In Indonesia, the development of Surabaya due to large-scale urbanization has been affecting nearby cities. Although physically, economically and socially integrated, these cities are administratively separated. Widya Anggraini writes about the situation of several of the outskirt cities, which do not even have proper city management, nor do they include economic and social developments in their spatial planning. Management of the larger area would thus gain from being integrated in order to respond jointly to transversal issues. Implementation should also be translated into sectorial plans, which consider the integration of outskirt cities with Surabaya. Indeed, differences in socio-economics and spatial dynamics between the areas would require a physical and non-physical approach to control the development of the region. A non-physical approach usually relates to issues such as availability of cross-sectorial policy; meanwhile, a physical approach is more related to infrastructure available, such as mass rapid transit (MRT), bus rapid transit (BRT) system, or other facilities that cross the city.

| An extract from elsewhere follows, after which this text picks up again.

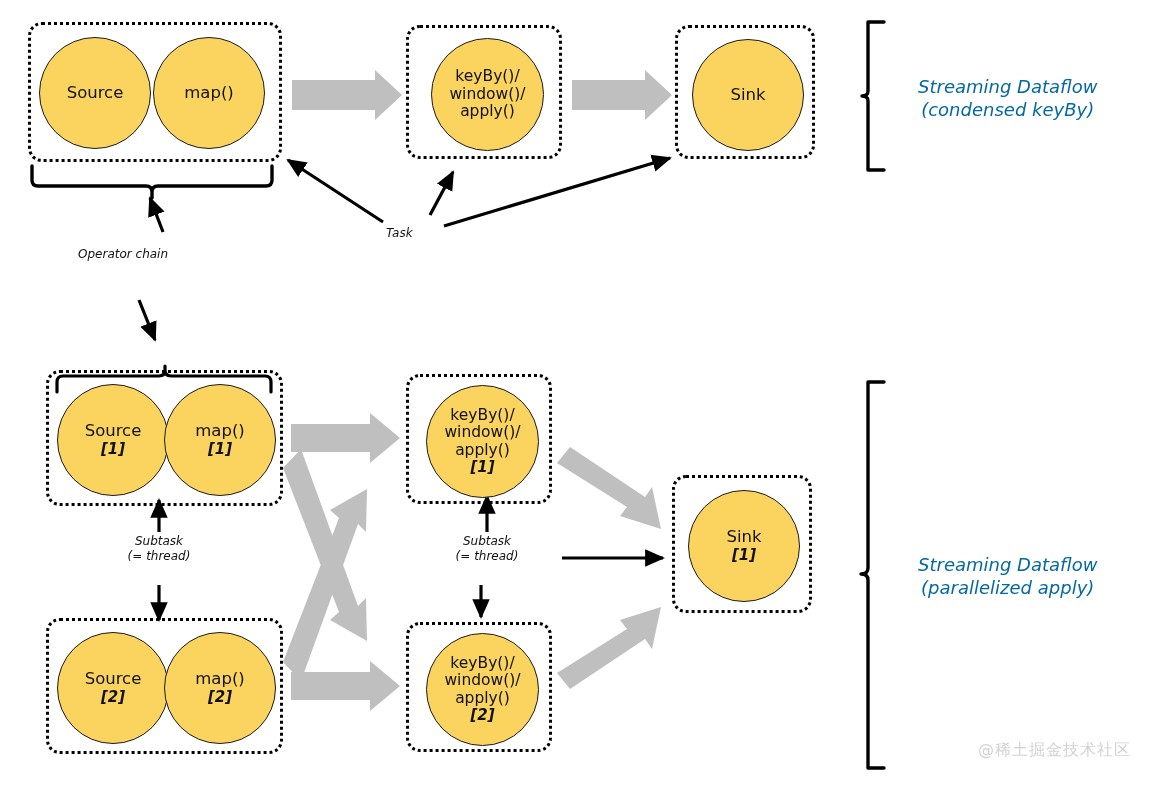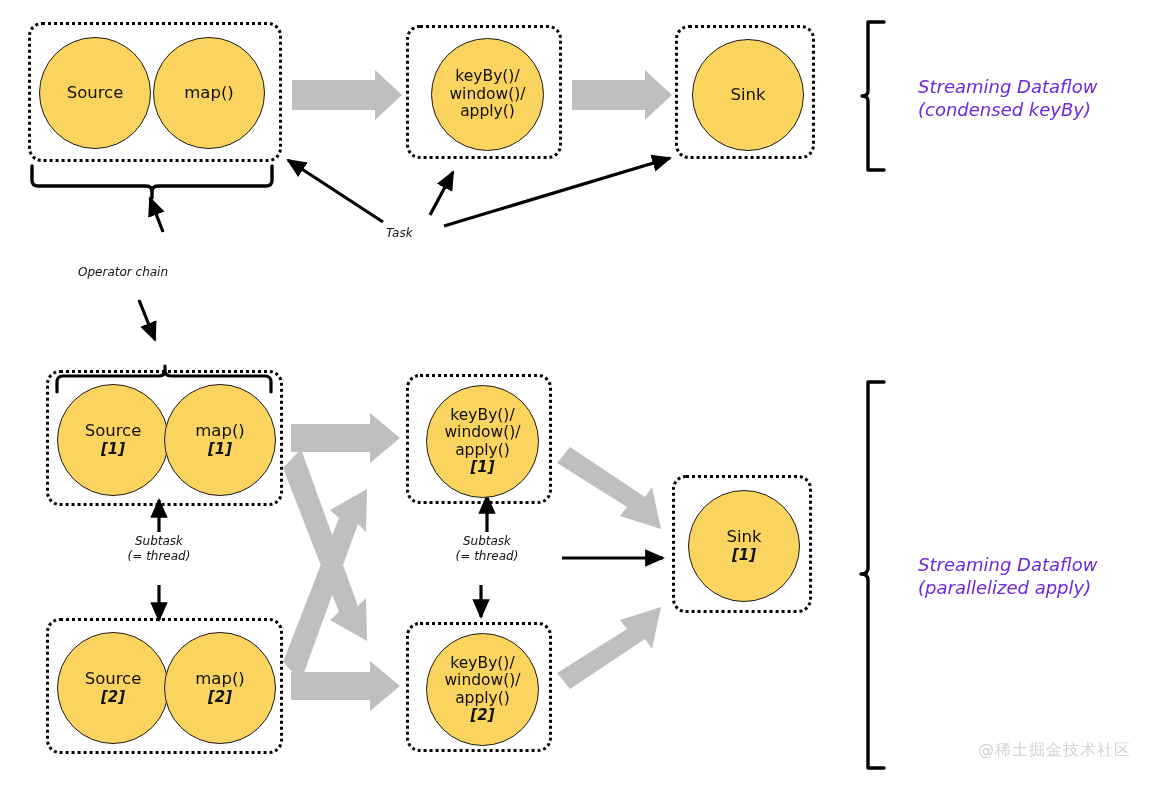"Streaming Dataflow" .bracket-label { color: #6d28d9 -> #0369a1; text-align: left -> center }
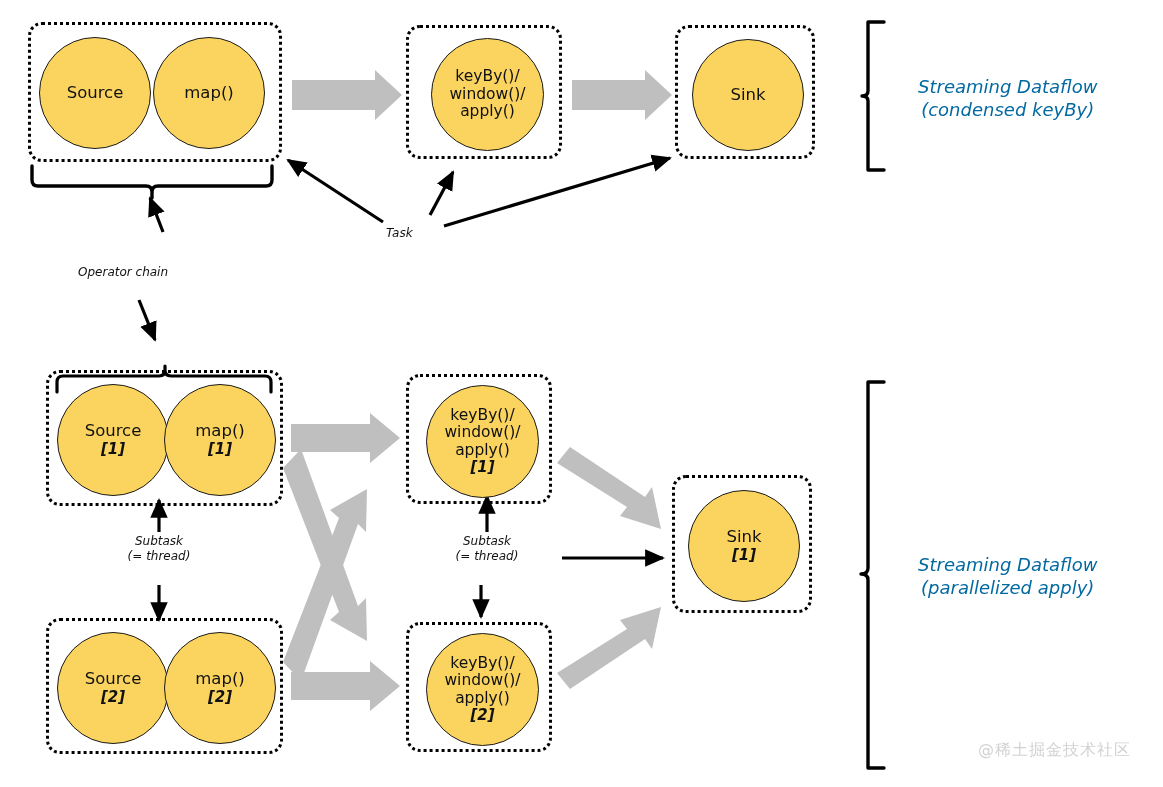"Operator chain" div.anno { top: 265px -> 247px }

Similarly in Brazil, Andréa Azambuja also notices how large cities tend to bring together other urban centers, and Rio de Janeiro is no exception. That is where the work of Observatório das Metrópoles comes in, regrouping 159 researchers and 59 universities, government (state and municipal), and non-governmental organizations, under the overall coordination of IPPUR, Institute for Research and Urban Planning of Federal University of Rio de Janeiro. The group has been dedicated to researching the growth of Brazilian metropolises and their structural and productive adjustments. Observatório's work also extends to the formation of local leaders so that they can intervene directly in the administrative management of their cities. The great strength of Observatório das Metrópoles lies in its multidisciplinarity. Its research, based on the relentless monitoring of public policies, integrate several areas into a unified database. Cooperation is also a mark of its executive role, incorporating actors from diverse spheres and locations working for the same purpose: the pursuit of cities that are more just and democratic.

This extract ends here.